After the initial glow and shock of knowing in my heart that the Lord was calling us to adopt, I was peaceful for several weeks. Sad how quickly my heart turns to doubt; to frustration; to questioning. Seems as though the further I get away from a special moment with God, the more I doubt it really ever happened. Thinking to myself, "He didn't really say that, did He? That isn't really what happened. That isn't really what I am being called to." I was all in a funk wondering once again what this new path was supposed to be. My hubby and I were really questioning the intelligence of making such a huge step. The money, the time, the risk, the energy. Not sure we wanted all that. My heart did, but my heart wants lots of things, including unhealthy things.

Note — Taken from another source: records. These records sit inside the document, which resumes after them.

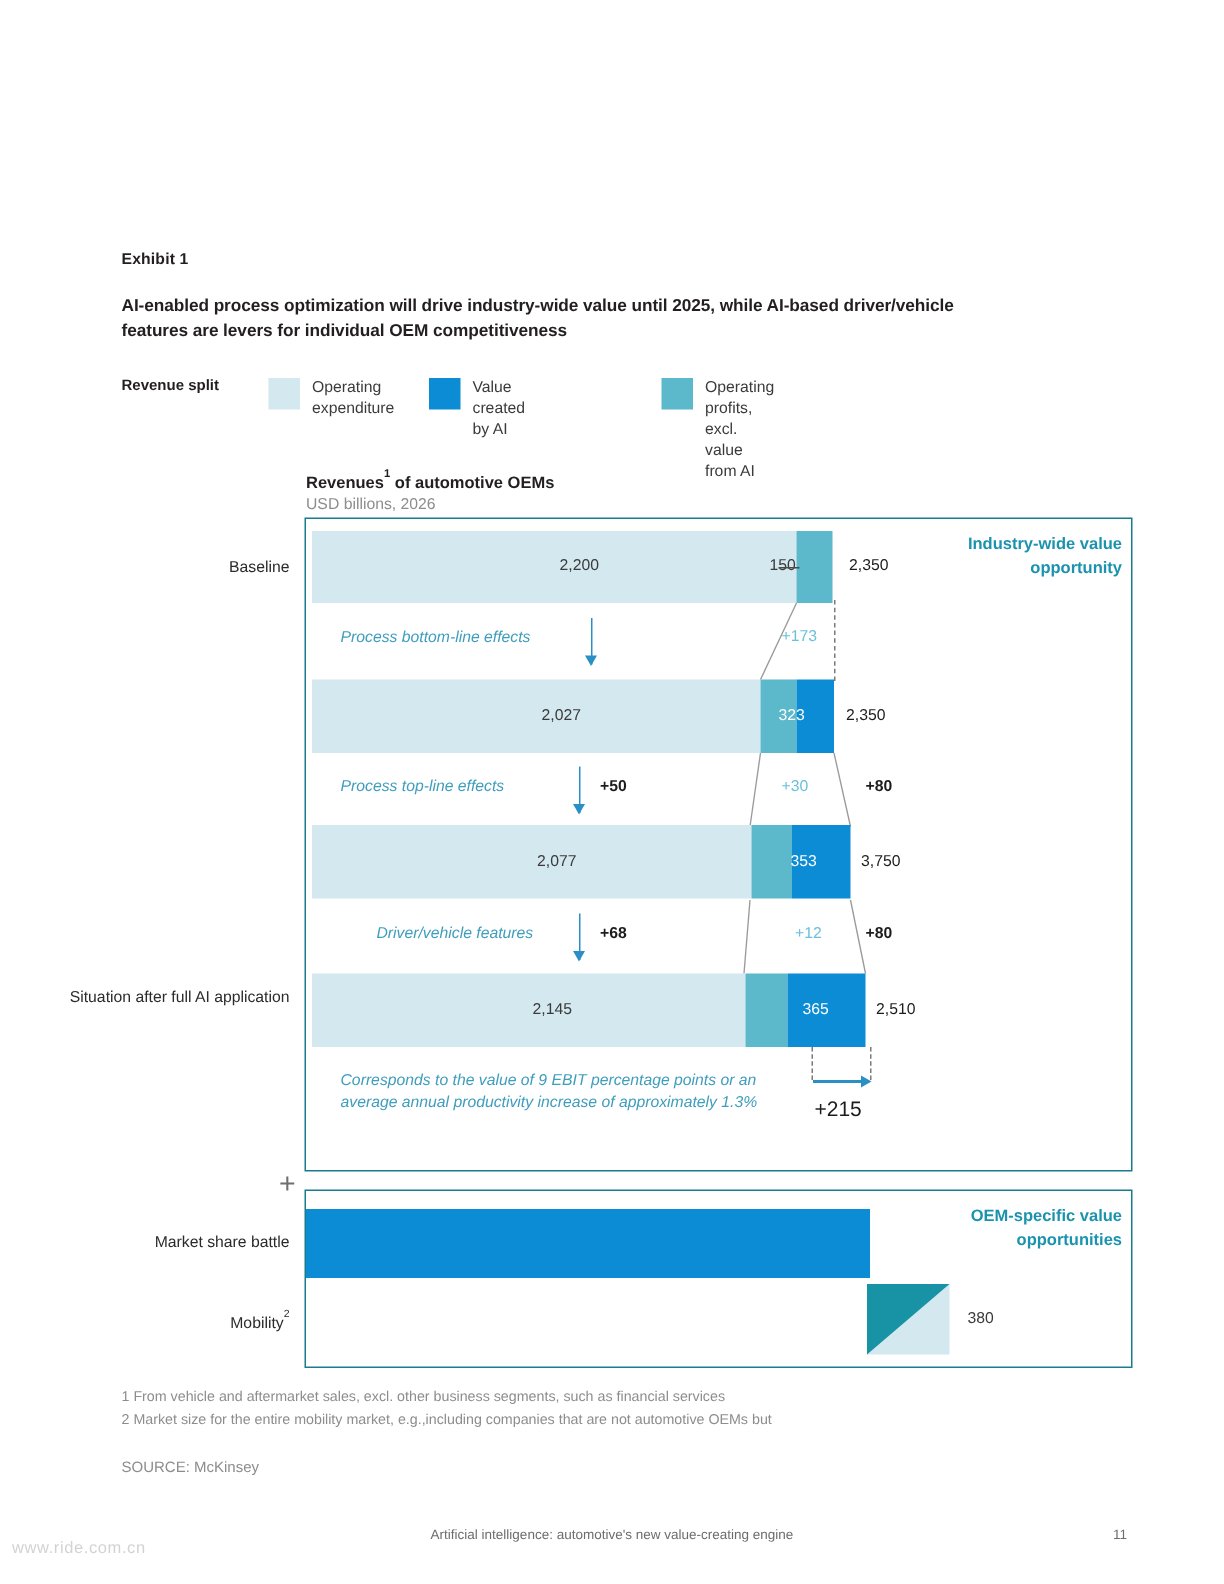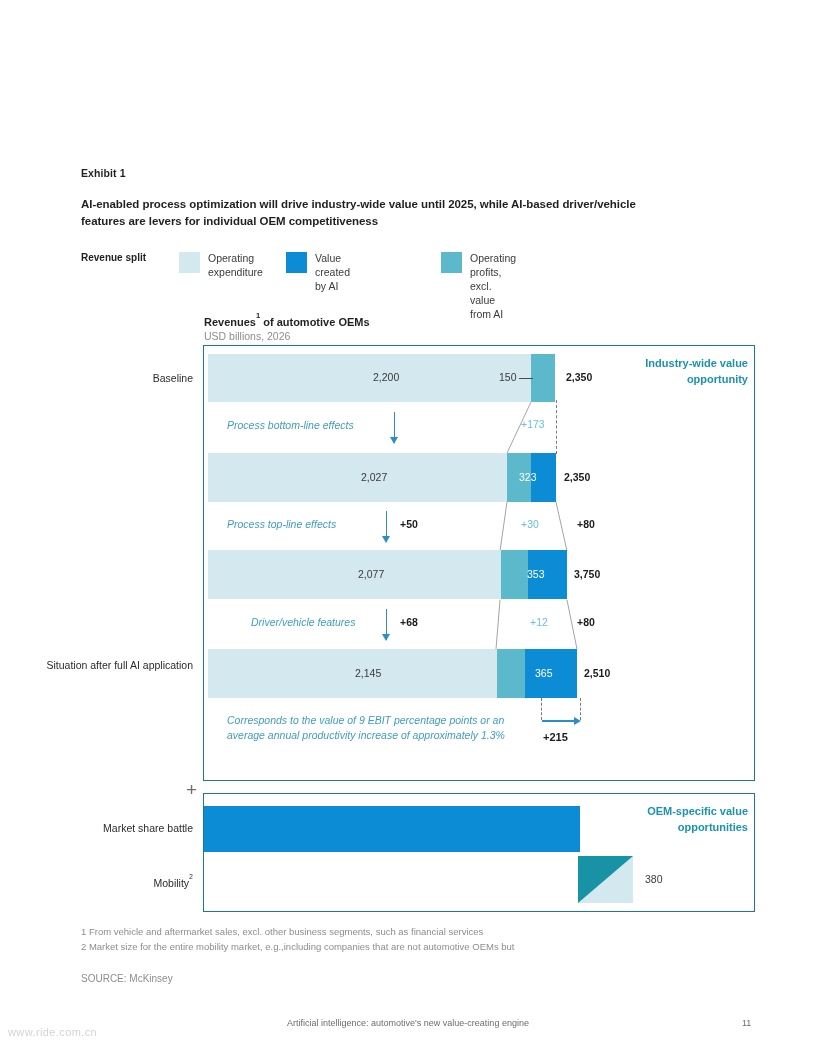--- a/index.html
+++ b/index.html
@@ -118,21 +118,21 @@
     color: #3a3a3a;
   }
   .bar-value-white {
     position: absolute;
     font-size: 10.5px;
     color: #ffffff;
   }
   .bar-total {
     position: absolute;
     font-size: 10.5px;
-    font-weight: bold;
+    font-weight: normal;
     color: #1c1c1c;
   }
 
   
   .step-label {
     position: absolute;
     font-size: 10.5px;
     font-style: italic;
     color: #3f9dbd;
   }
@@ -201,22 +201,22 @@
   #ebit-note {
     left: 227px; top: 713px;
     width: 290px;
     font-size: 10.5px;
     font-style: italic;
     color: #3f9dbd;
     line-height: 14.5px;
   }
   #plus215 {
     left: 543px; top: 731px;
-    font-size: 11px;
-    font-weight: bold;
+    font-size: 14px;
+    font-weight: normal;
     color: #1c1c1c;
   }
   #arrow215 {
     left: 542px; top: 720px;
     width: 40px; height: 2px;
   }
   #arrow215 .line {
     position: absolute; left: 0; top: 0;
     width: 34px; height: 1.5px; background: #2a8fc4;
   }
@@ -312,21 +312,21 @@
 <div class="abs" id="panel-divider-plus">+</div>
 
 <div class="abs row-label" id="label-baseline">Baseline</div>
 <div class="abs row-label" id="label-situation">Situation after full AI application</div>
 <div class="abs row-label" id="label-market">Market share battle</div>
 <div class="abs row-label" id="label-mobility"><span>Mobility</span><sup>2</sup></div>
 
 <div class="abs bar-seg seg-light" style="left:208px; top:354px; width:323px; height:48px;"></div>
 <div class="abs bar-seg seg-teal" style="left:531px; top:354px; width:24px; height:48px;"></div>
 <div class="abs bar-value-dark" style="left:373px; top:371px;">2,200</div>
-<div class="abs bar-value-dark" style="left:499px; top:371px;">150</div>
+<div class="abs bar-value-dark" style="left:513px; top:371px;">150</div>
 <div class="abs" id="tick-150" style="left:519px; top:378px; width:14px;"></div>
 <div class="abs bar-total" style="left:566px; top:371px;">2,350</div>
 
 <div class="abs step-label" style="left:227px; top:419px;">Process bottom-line effects</div>
 <div class="abs down-arrow" style="left:389px; top:412px; height:31px;">
   <span class="shaft"></span>
   <span class="head"></span>
 </div>
 <div class="abs step-delta-light" style="left:521px; top:418px;">+173</div>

I had talked with another friend who has an adopted child of another race. Asking her questions about what it has been like, what led her to adopt. She asked me good questions as well. One of the things that she asked was wondering if I had the emotional energy to go through an adoption process and the emotional energy to have another child at this time. My Dad had just died about 4 months before and I was, still am, in grief about his unexpected death. So, basically she was asking me if I was looking for something to distract me, a coping mechanism. Great question considering I am full of those annoying coping habits. My Dad died, I adopted a puppy, and now I am talking about adopting a child. Wow, was I just trying to distract myself? Maybe. I was really questioning.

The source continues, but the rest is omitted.